Atualmente, a universidade está, com o apoio da Settran, finalizando a adequação da sinalização das vias segundo os padrões do Código de Trânsito Brasileiro (CTB). Em seguida, será realizada uma ampla campanha com a comunidade acadêmica para informar o início da fiscalização nos mais movimentados campi da instituição: o Santa Mônica e o Umuarama. O cronograma ainda será definido.

Segundo a Prefeitura Universitária, circulam cerca de 7.200 veículos por dia no Campus Santa Mônica, onde estão localizadas as principais unidades administrativas e a maioria das unidades acadêmicas. Neste campus, uma das infrações cometidas é o estacionamento irregular.

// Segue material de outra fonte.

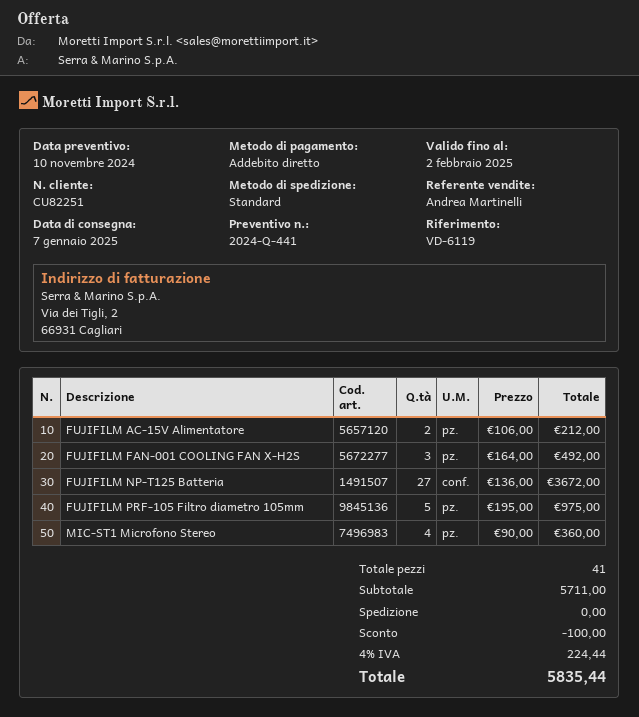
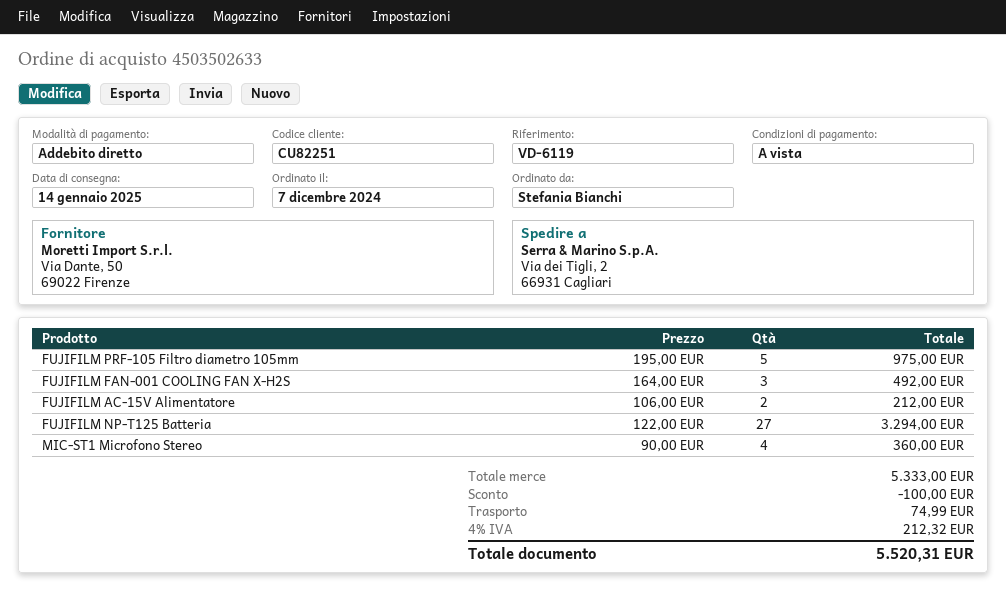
delivery date: 2025-01-07 -> 2025-01-14
FUJIFILM NP-T125 Batteria: 27 x 136.00 = 3672.00 -> 27 x 122.00 = 3294.00
subtotal: 5711.00 -> 5333.00
shipping: 0.00 -> 74.99
tax: 4% = 224.44 -> 4% = 212.32
total: 5835.44 -> 5520.31

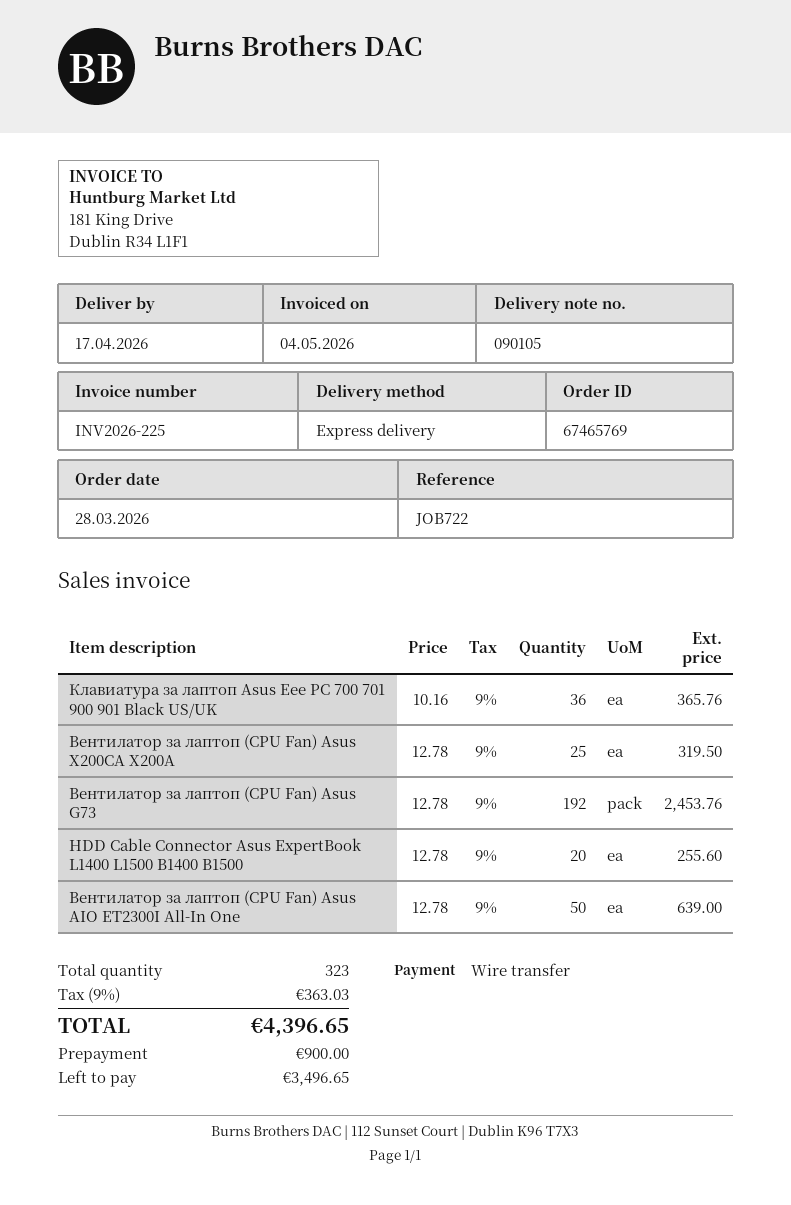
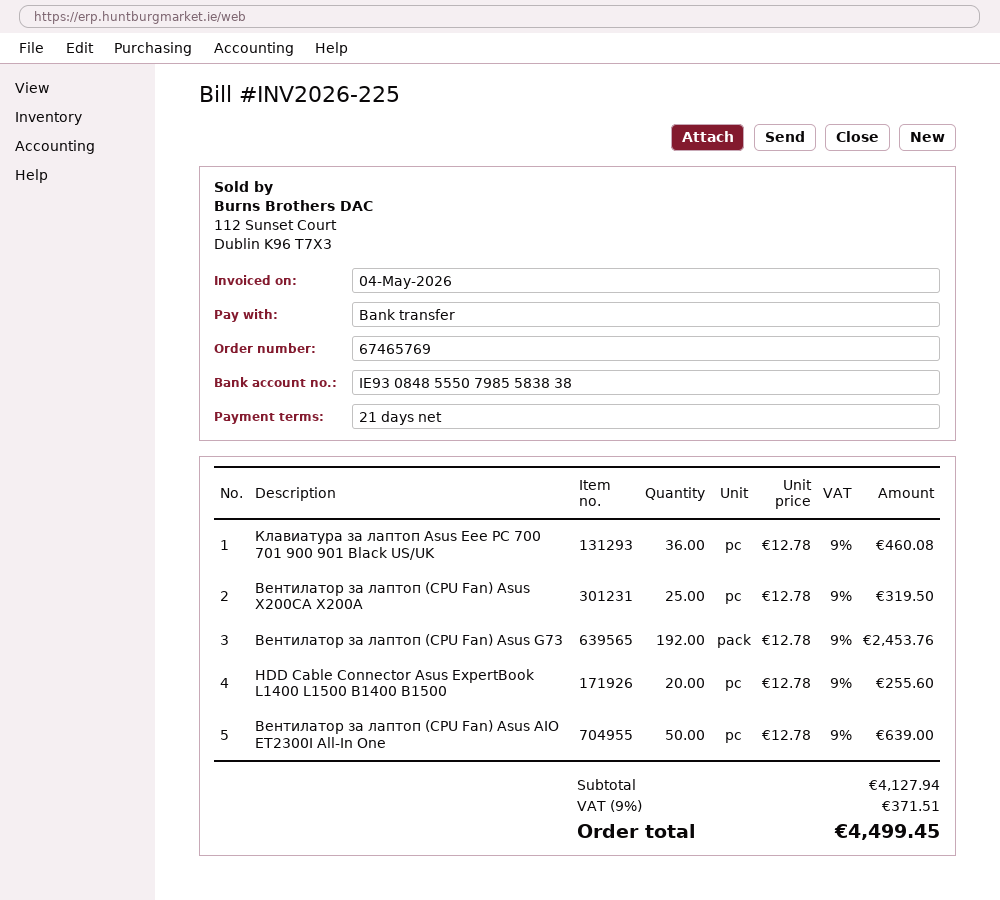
Клавиатура за лаптоп Asus Eee PC 700 701 900 901 Black US/UK: 36 x 10.16 = 365.76 -> 36 x 12.78 = 460.08
tax: 9% = 363.03 -> 9% = 371.51
total: 4396.65 -> 4499.45

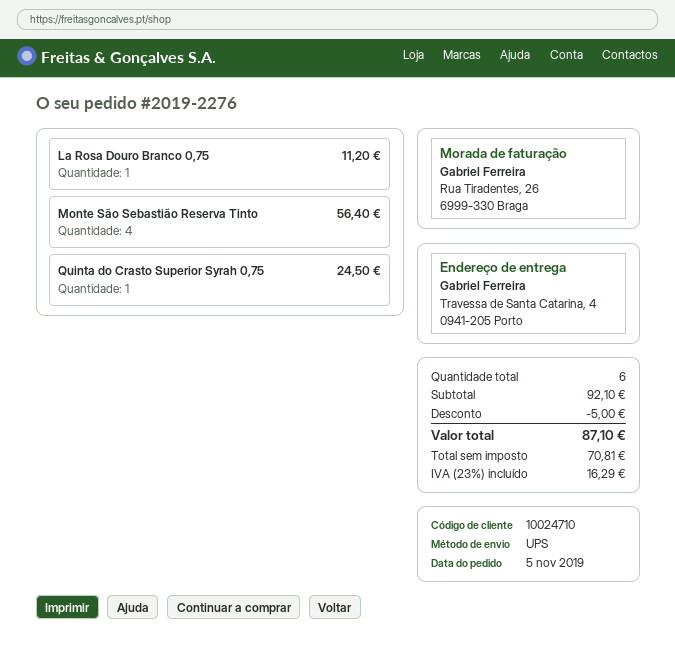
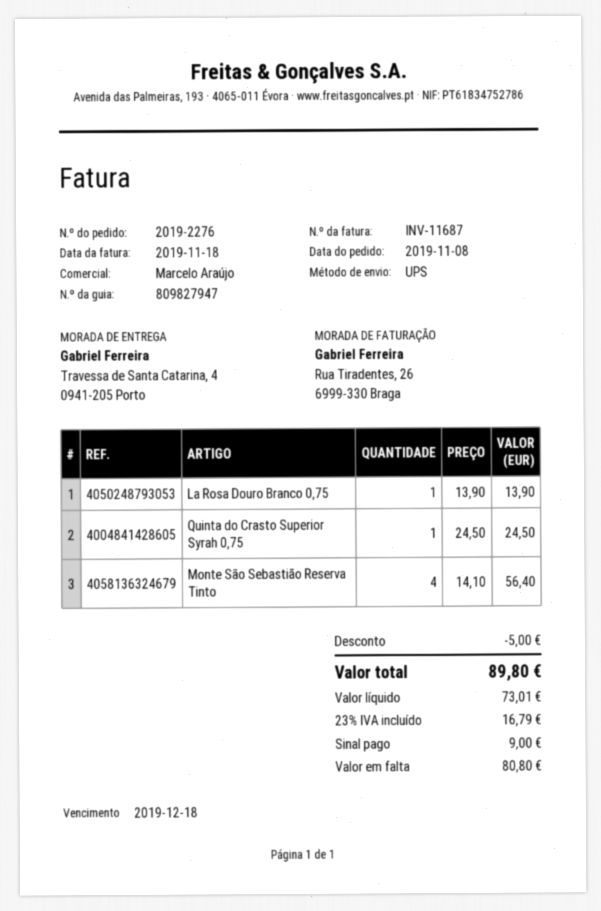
order date: 2019-11-05 -> 2019-11-08
La Rosa Douro Branco 0,75: 1 for 11.20 -> 1 for 13.90
net: 70.81 -> 73.01
tax: 23% = 16.29 -> 23% = 16.79
total: 87.10 -> 89.80

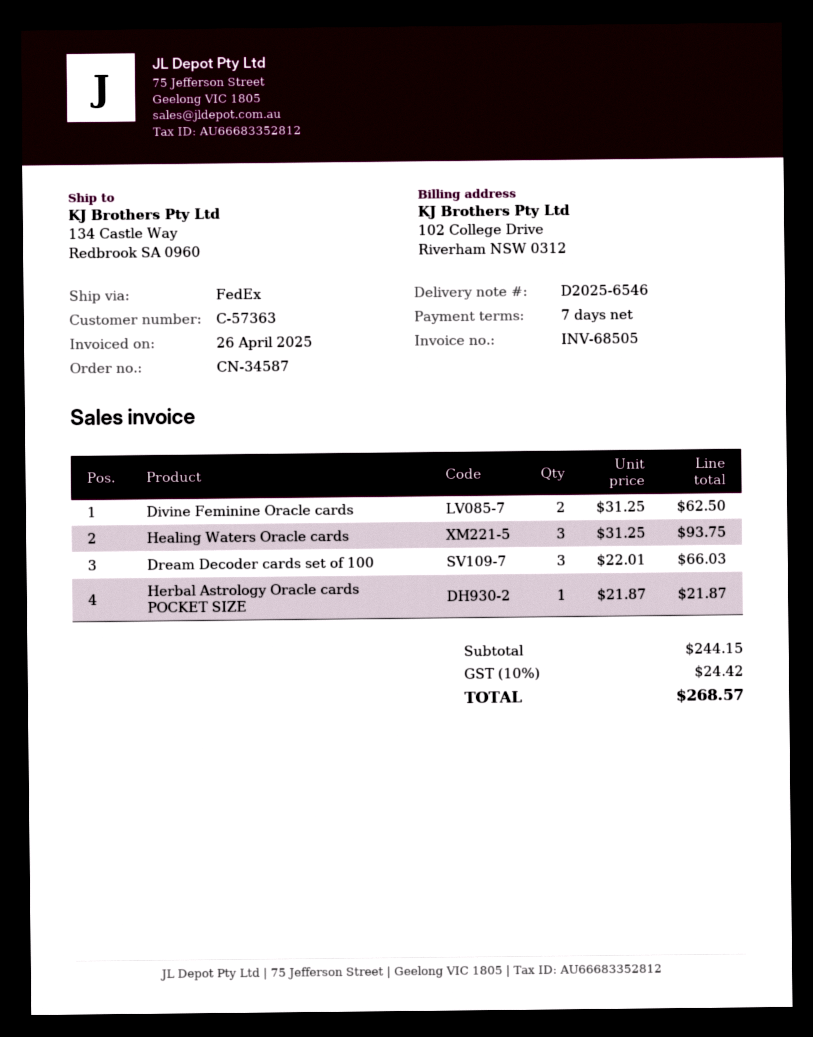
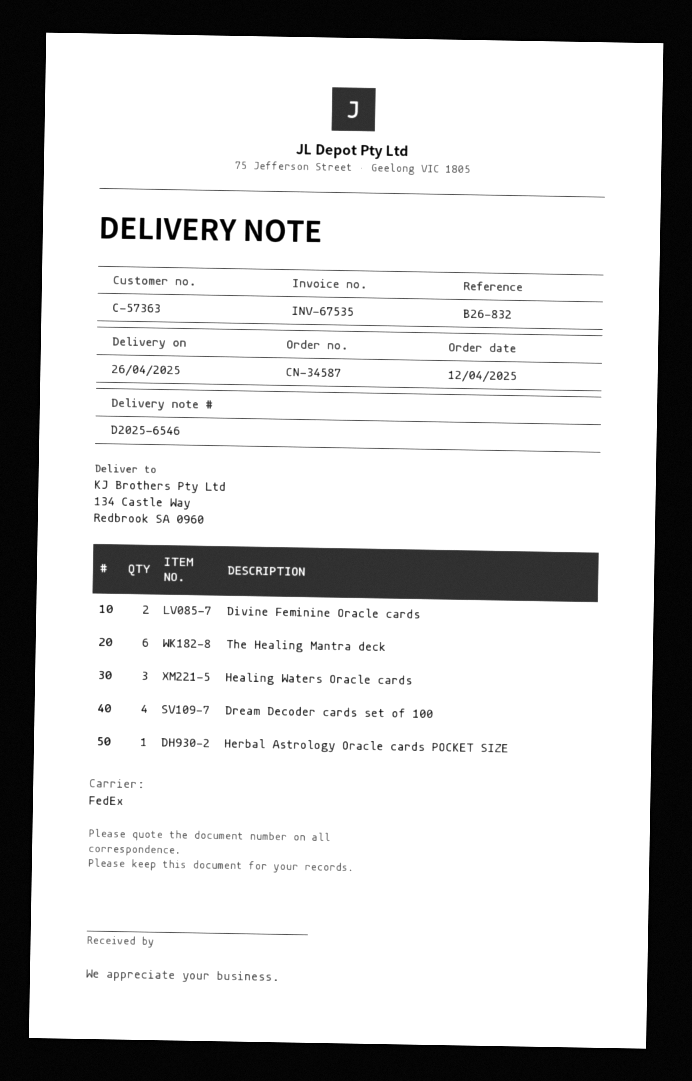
invoice number: INV-68505 -> INV-67535
Dream Decoder cards set of 100: 3 -> 4
The Healing Mantra deck: none -> 6

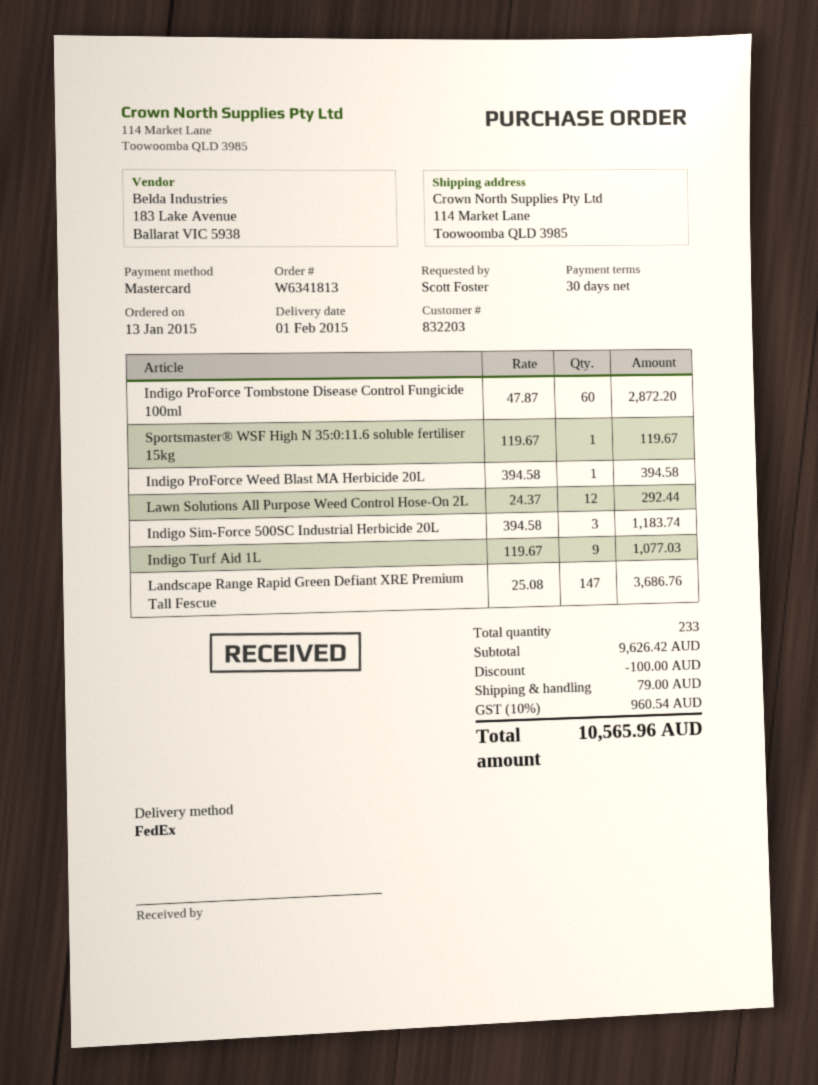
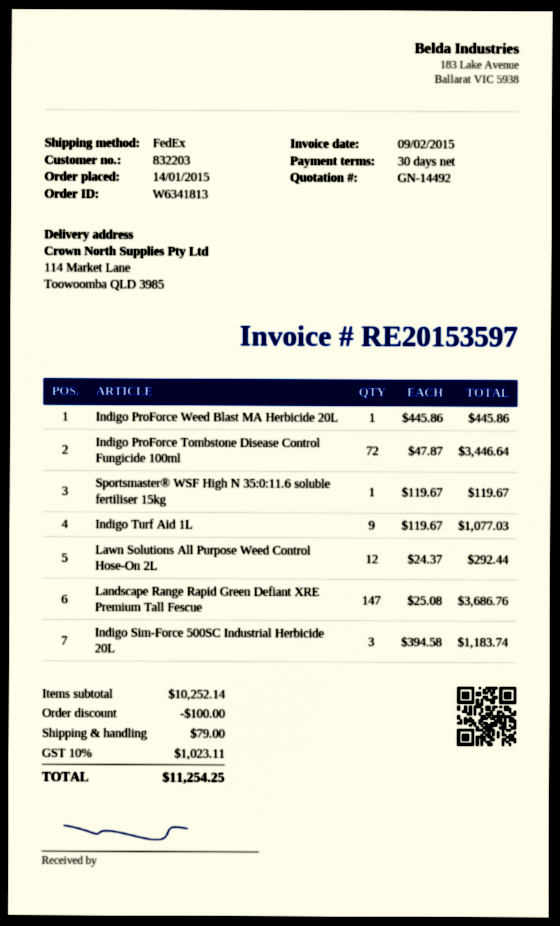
order date: 2015-01-13 -> 2015-01-14
Indigo ProForce Tombstone Disease Control Fungicide 100ml: 60 x 47.87 = 2872.20 -> 72 x 47.87 = 3446.64
Indigo ProForce Weed Blast MA Herbicide 20L: 1 x 394.58 = 394.58 -> 1 x 445.86 = 445.86
subtotal: 9626.42 -> 10252.14
tax: 10% = 960.54 -> 10% = 1023.11
total: 10565.96 -> 11254.25

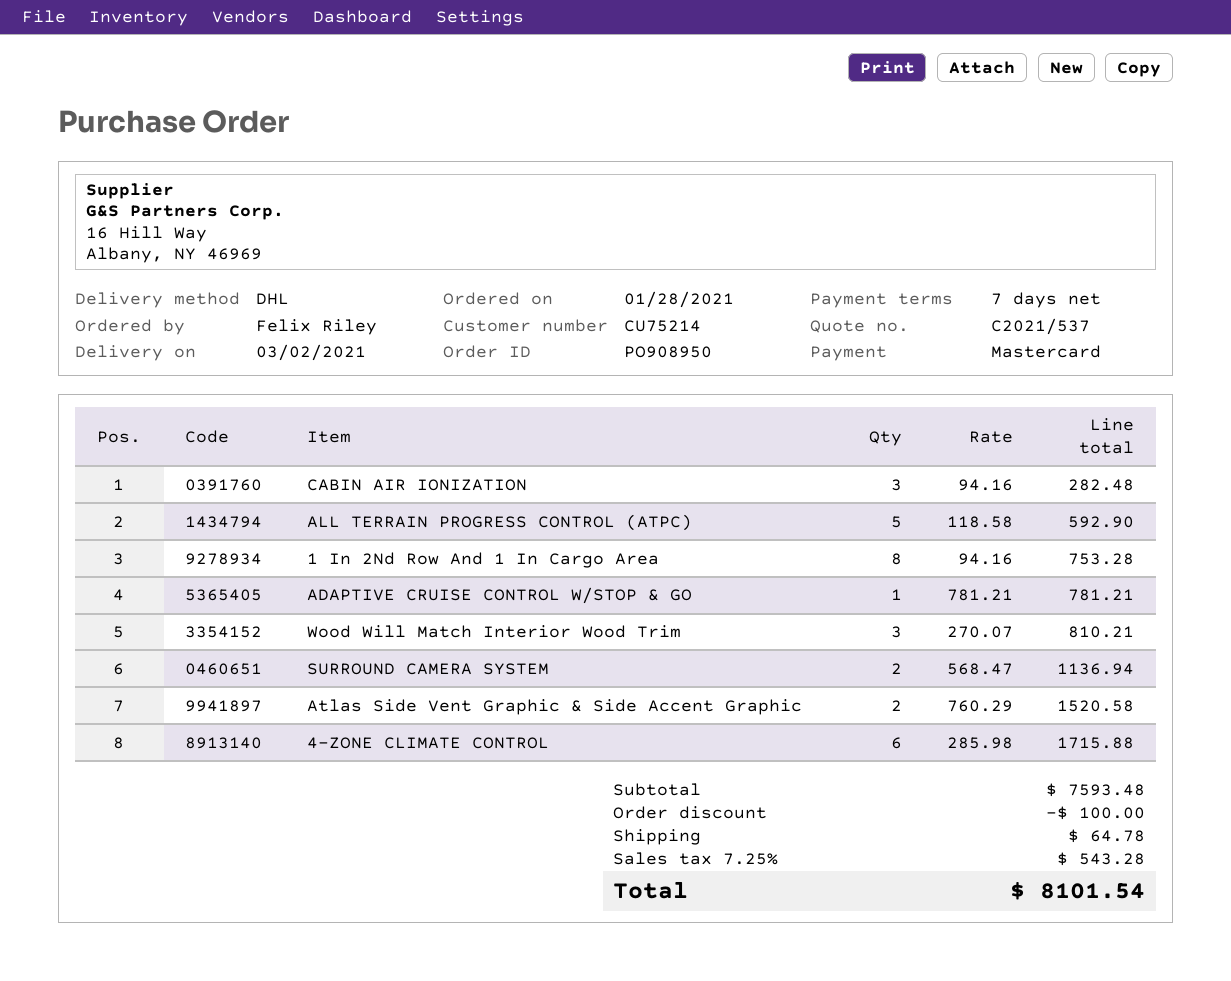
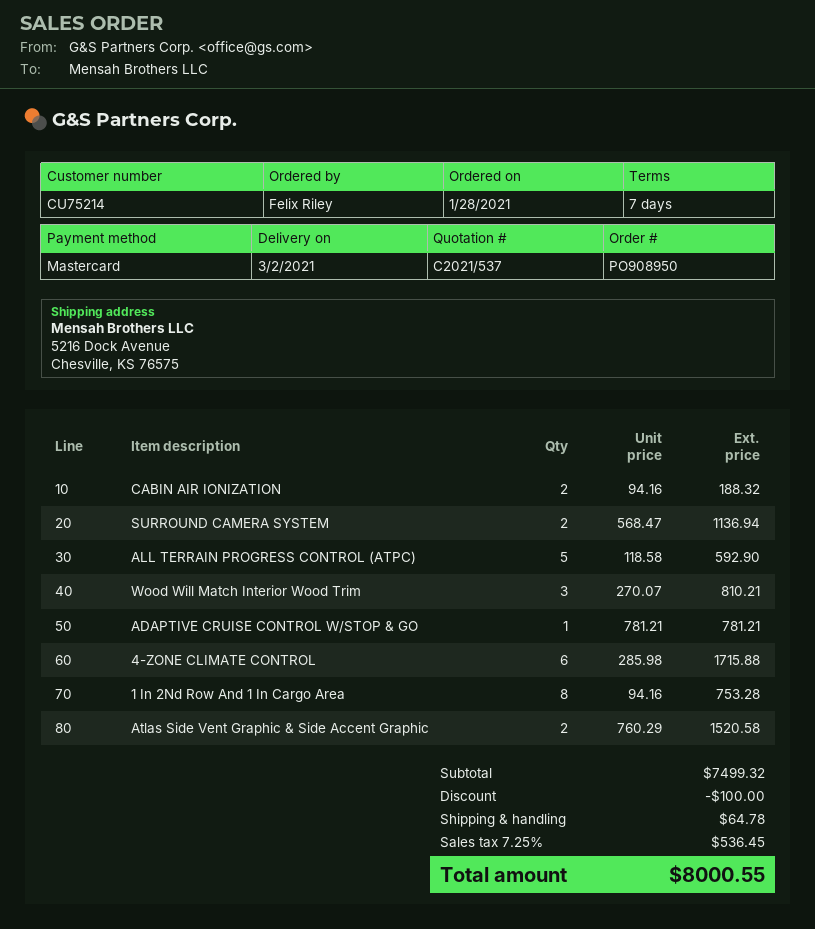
CABIN AIR IONIZATION: 3 x 94.16 = 282.48 -> 2 x 94.16 = 188.32
subtotal: 7593.48 -> 7499.32
tax: 7.25% = 543.28 -> 7.25% = 536.45
total: 8101.54 -> 8000.55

No Santa Mônica estão regulamentadas 1.783 vagas para carros – entre elas, 81 para idosos e 43 para deficientes físicos – e 220 para motos. No Umuarama são 837 sinalizadas (39 para idosos e 23 para deficientes físicos).

A defasagem de vagas, que ocorre principalmente pela manhã, está sendo enfrentada pela Prefeitura Universitária com a ampliação e revitalização de bolsões de estacionamentos, apesar da limitação do espaço físico.

Por outro lado, a requalificação urbana dos campi – que privilegia os pedestres –, a criação de bicicletários e de linhas de ônibus intercampi e o apoio a iniciativas de promoção à carona são outras medidas da universidade para minimizar o impacto causado pela utilização dos automóveis.

Conforme esclarece o diretor de Logística da Prefeitura Universitária, Flávio de Freitas, o objetivo da presença dos agentes da Settran na universidade não é, de forma alguma, a emissão de multas aos condutores – o que poderá vir a acontecer com a fiscalização. “Somos a favor da conscientização e da regularização”, observa o diretor.